La plupart des projets d’entreposage de données consistent à consolider les données provenant de systèmes sources hétérogènes, donc différents. Chaque système peut également utiliser une organisation différente des données, comme les règles de nommages, le format des données, etc. En général, l’objectif de la phase d’extraction consiste à convertir les données dans un format unique qui est approprié pour un traitement de transformation. Ce format de stockage est très similaire à la source, on parle de « 1 pour 1 », c’est à dire que l’on souhaite conserver une image des données sources telles qu’elles arrivent. On y applique souvent un système intelligent d’historisation et de journalisation pour savoir quelles données sont arrivées et quand, ce qui permet de reprendre des chargements et gérer les erreurs de transfert de données depuis les systèmes sources.
Transform
L’étape de transformation applique une série de règles appelées règles de gestion, toutes les données ne sont pas utilisables telles quelles. Elles méritent d’être vérifiées, reformatées, nettoyées afin d’éliminer les valeurs aberrantes, celles extérieures à la plage de vraisemblance et les doublons. Puis elles sont consolidées. Il s’agit aussi d’accorder un traitement particulier aux données manquantes. Comment consolider une information si quelques-unes des données la constituant ne sont pas collectées Les travaux de transformation tels que la standardisation des différents référentiels (unité, échelle) sont d’une ampleur nettement plus conséquente que ne pourrait le laisser supposer ce simple énoncé. Ensuite et seulement on peut procéder aux indispensables agrégations, c’est à dire la fusion de plusieurs données pour obtenir une seule information utilisable (moyenne, somme…).
Ainsi les entreprises ne parviennent plus à avoir une vision globale, unifiée, à 360° de leurs données clients. Trop de données, et surtout trop de sources de données, trop d’outils, trop de bases, trop de formats différents.

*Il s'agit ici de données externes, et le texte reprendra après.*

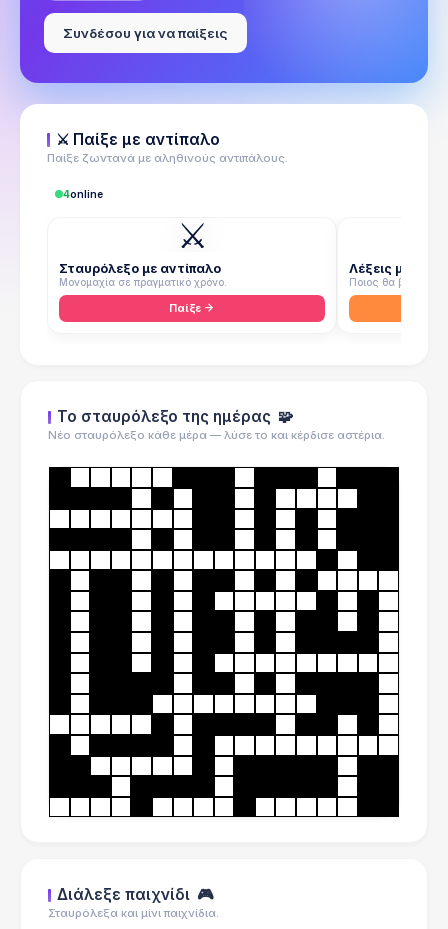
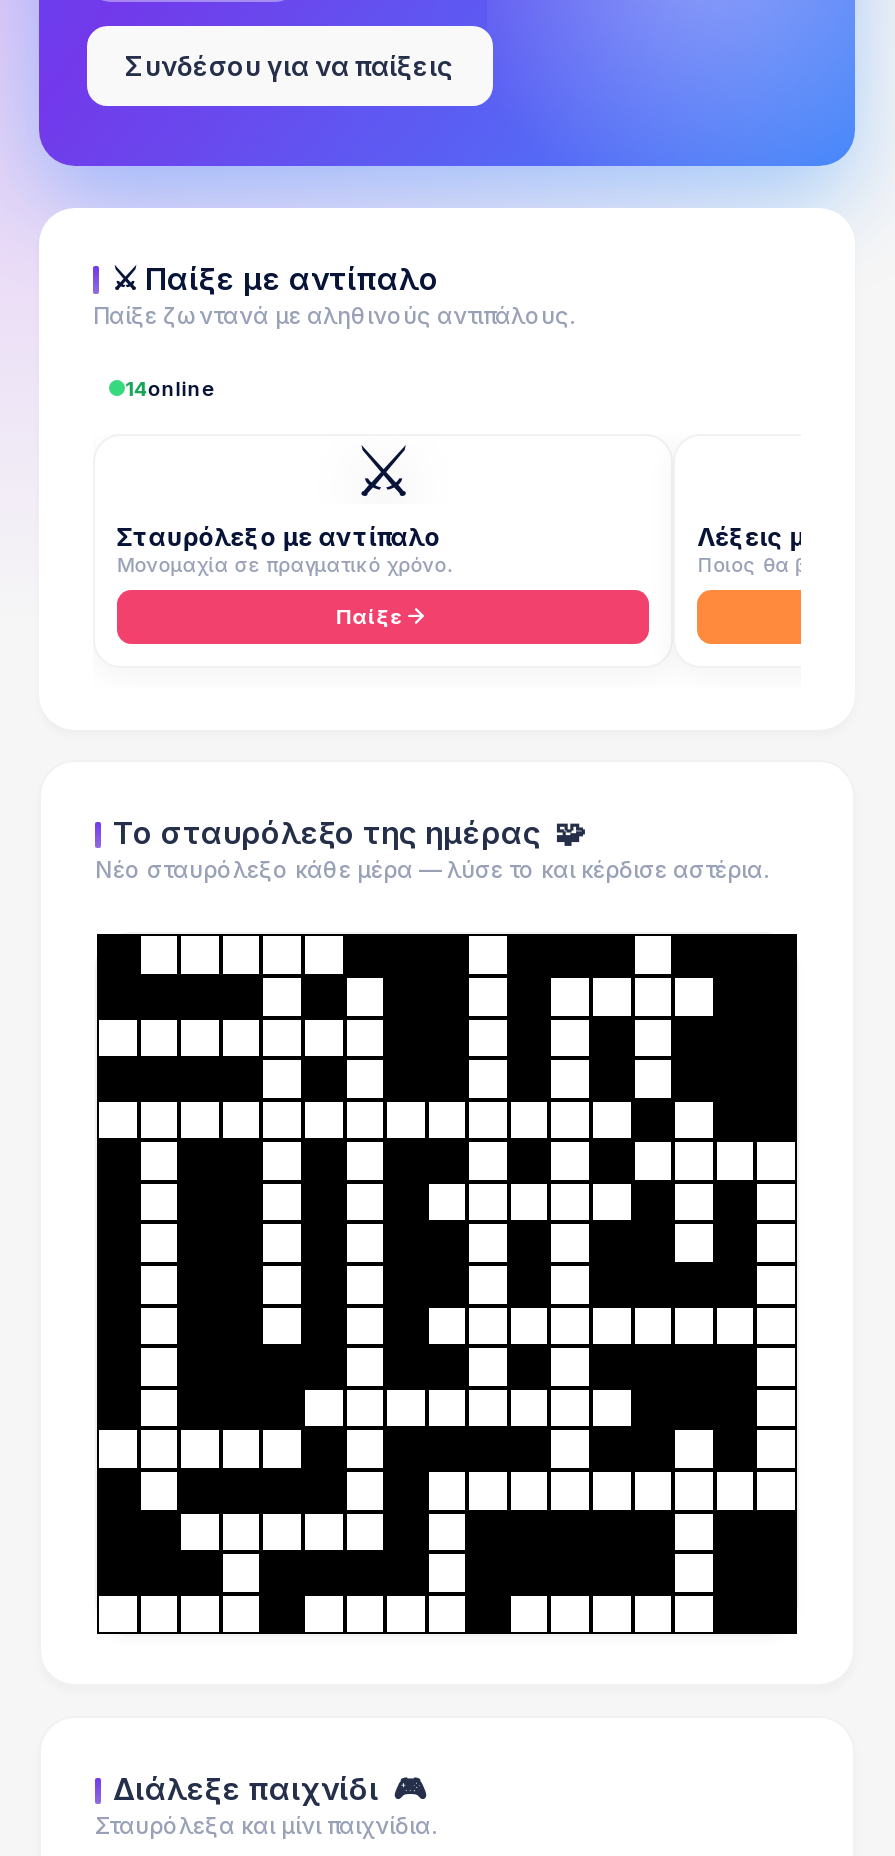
- 4online
+ 14online
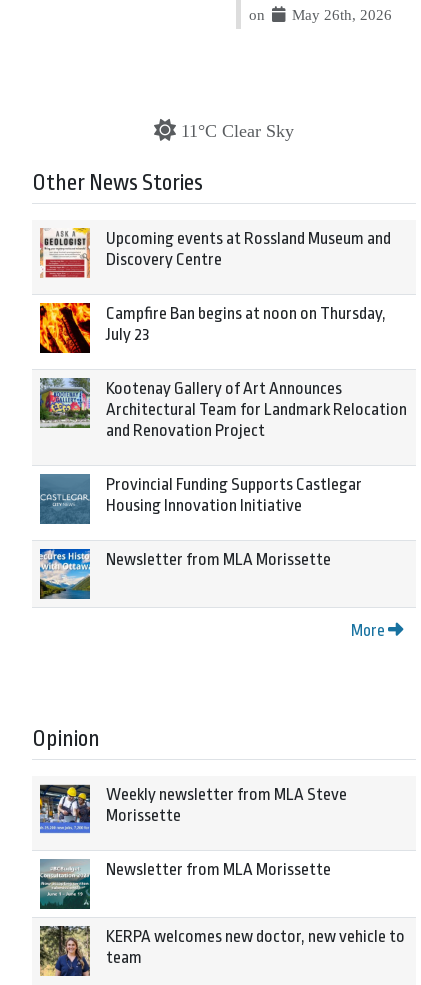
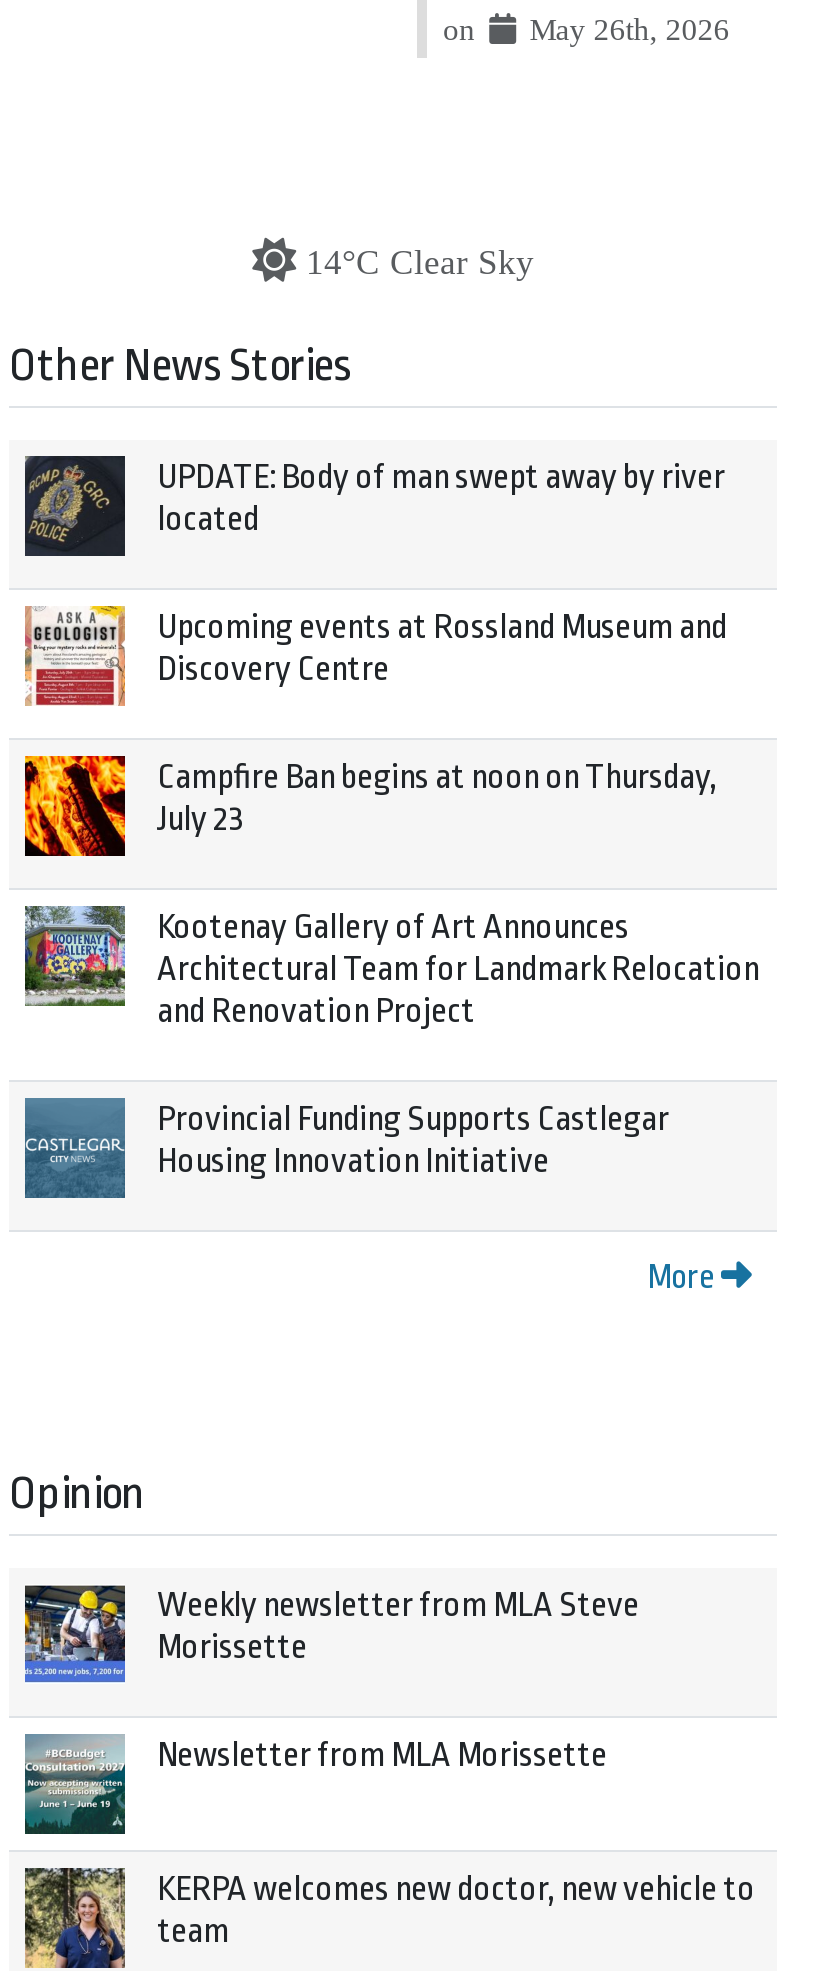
- 11°C Clear Sky
+ 14°C Clear Sky

+ [image]
+ UPDATE: Body of man swept away by river
+ located

moved down: [image] | Upcoming events at Rossland Museum and | Discovery Centre | ... | Provincial Funding Supports Castlegar | Housing Innovation Initiative

- [image]
- Newsletter from MLA Morissette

L’objectif n’est pas de réduire le nombre d’outils qui compose la stack marketing. En tous cas ce n’est pas l’objectif des outils ETL. Les outils ETL, pour le dire très simplement, servent à mettre de l’ordre dans tout ce méli-mélo de données, à structurer les données non structurées, à restructurer des données déjà structurées mais pas comme il faut, à nettoyer les données, à les compiler, les agréger…bref, à transformer, sur un serveur intermédiaire, des données brutes en informations exploitables.